**Front-end code edit data**.
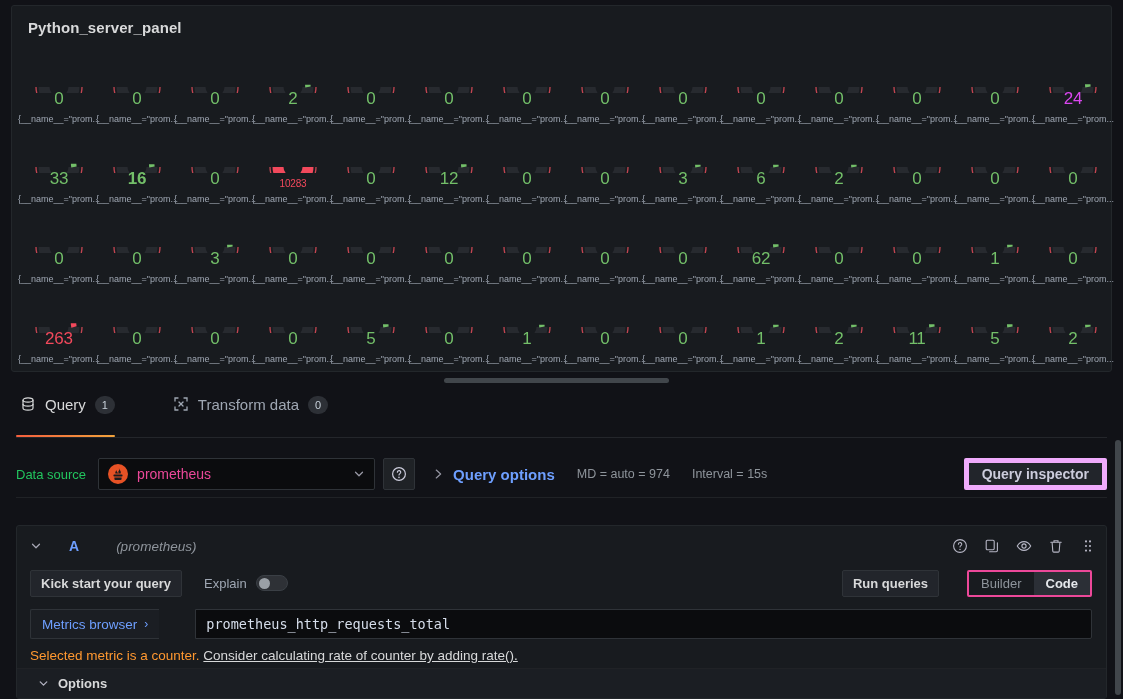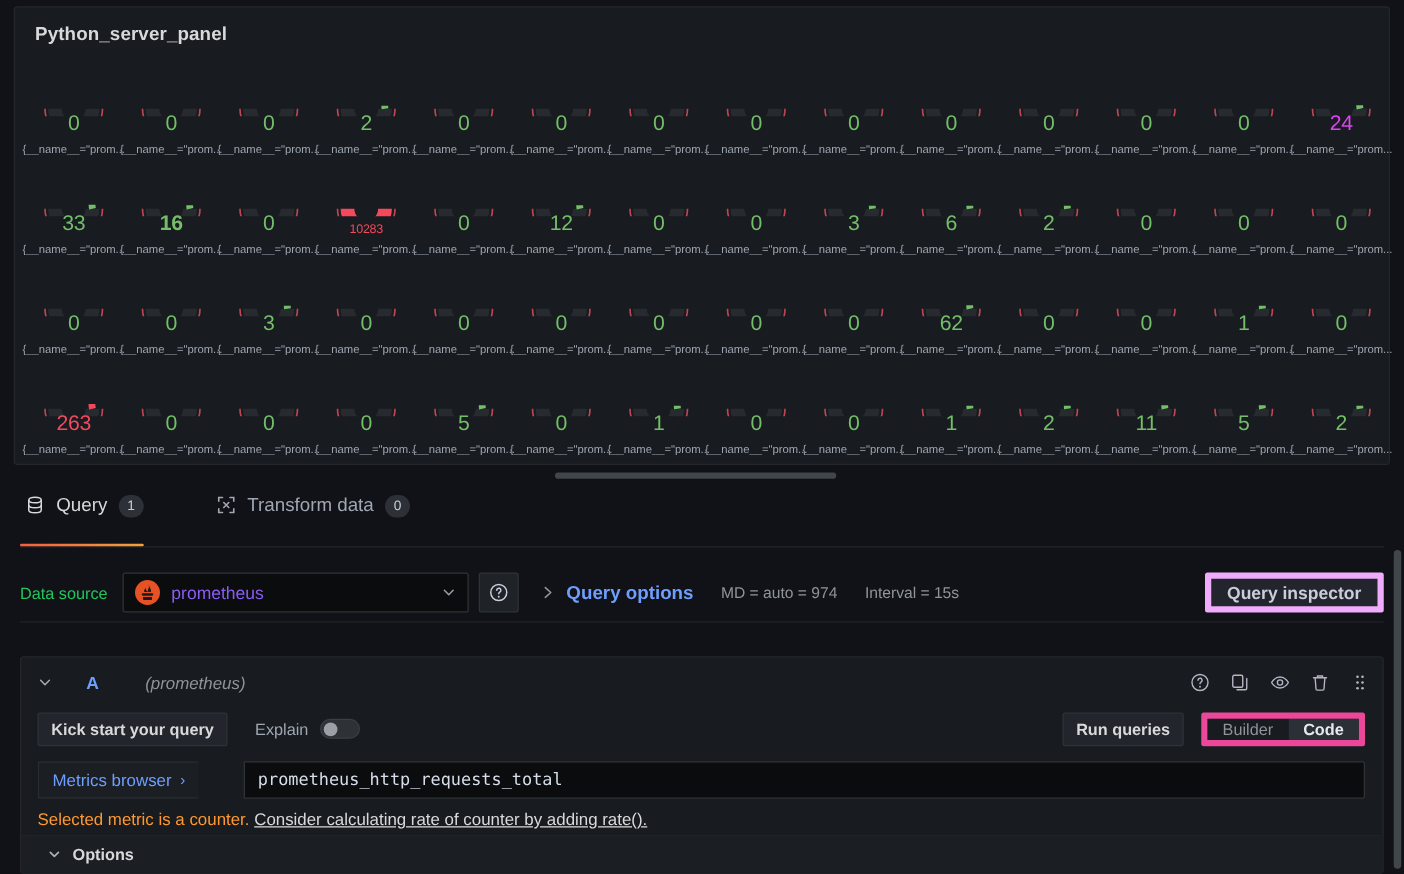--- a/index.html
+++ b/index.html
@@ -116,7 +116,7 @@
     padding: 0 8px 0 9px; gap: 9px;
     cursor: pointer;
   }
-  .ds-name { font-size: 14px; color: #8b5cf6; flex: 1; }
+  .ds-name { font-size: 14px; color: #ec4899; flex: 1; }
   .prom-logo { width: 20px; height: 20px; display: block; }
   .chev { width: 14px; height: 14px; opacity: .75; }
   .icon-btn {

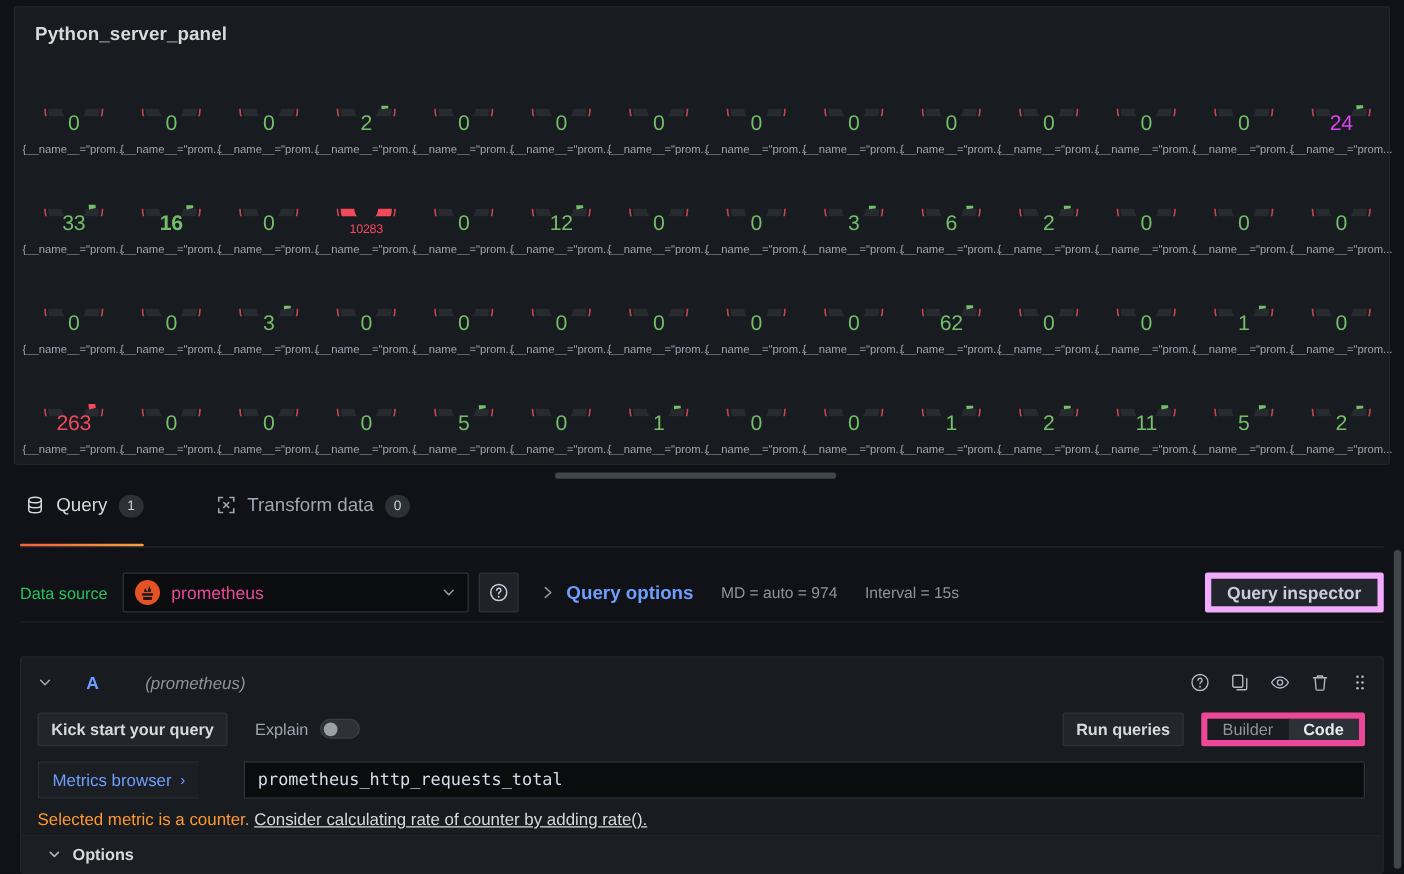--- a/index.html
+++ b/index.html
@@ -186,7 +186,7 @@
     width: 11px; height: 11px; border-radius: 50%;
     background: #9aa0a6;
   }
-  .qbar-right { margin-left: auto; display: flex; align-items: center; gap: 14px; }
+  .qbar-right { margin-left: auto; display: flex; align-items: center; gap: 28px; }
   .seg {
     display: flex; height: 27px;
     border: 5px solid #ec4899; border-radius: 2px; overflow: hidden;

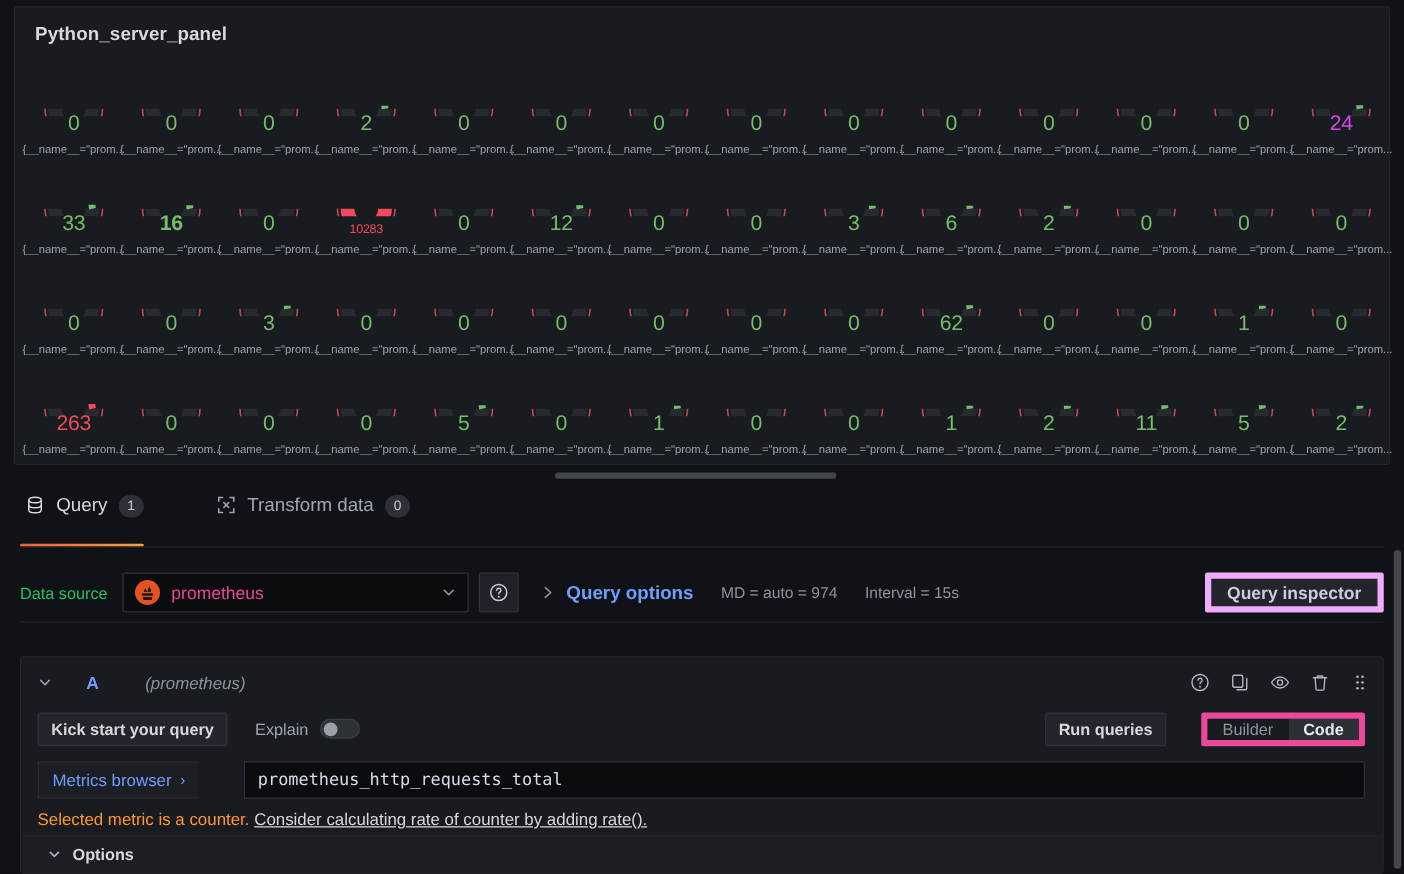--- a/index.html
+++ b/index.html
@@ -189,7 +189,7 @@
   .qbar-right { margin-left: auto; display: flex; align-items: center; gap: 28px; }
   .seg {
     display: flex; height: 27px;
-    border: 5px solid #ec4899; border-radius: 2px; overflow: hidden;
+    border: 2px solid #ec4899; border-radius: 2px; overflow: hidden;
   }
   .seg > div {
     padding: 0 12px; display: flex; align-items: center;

**What this task involves**. Your answer must be an exact copy of the records, with no pictures in it.

**Written response**.
--- a/index.html
+++ b/index.html
@@ -116,7 +116,7 @@
     padding: 0 8px 0 9px; gap: 9px;
     cursor: pointer;
   }
-  .ds-name { font-size: 14px; color: #8b5cf6; flex: 1; }
+  .ds-name { font-size: 14px; color: #ec4899; flex: 1; }
   .prom-logo { width: 20px; height: 20px; display: block; }
   .chev { width: 14px; height: 14px; opacity: .75; }
   .icon-btn {

--- a/index.html
+++ b/index.html
@@ -186,7 +186,7 @@
     width: 11px; height: 11px; border-radius: 50%;
     background: #9aa0a6;
   }
-  .qbar-right { margin-left: auto; display: flex; align-items: center; gap: 14px; }
+  .qbar-right { margin-left: auto; display: flex; align-items: center; gap: 28px; }
   .seg {
     display: flex; height: 27px;
     border: 5px solid #ec4899; border-radius: 2px; overflow: hidden;

--- a/index.html
+++ b/index.html
@@ -189,7 +189,7 @@
   .qbar-right { margin-left: auto; display: flex; align-items: center; gap: 28px; }
   .seg {
     display: flex; height: 27px;
-    border: 5px solid #ec4899; border-radius: 2px; overflow: hidden;
+    border: 2px solid #ec4899; border-radius: 2px; overflow: hidden;
   }
   .seg > div {
     padding: 0 12px; display: flex; align-items: center;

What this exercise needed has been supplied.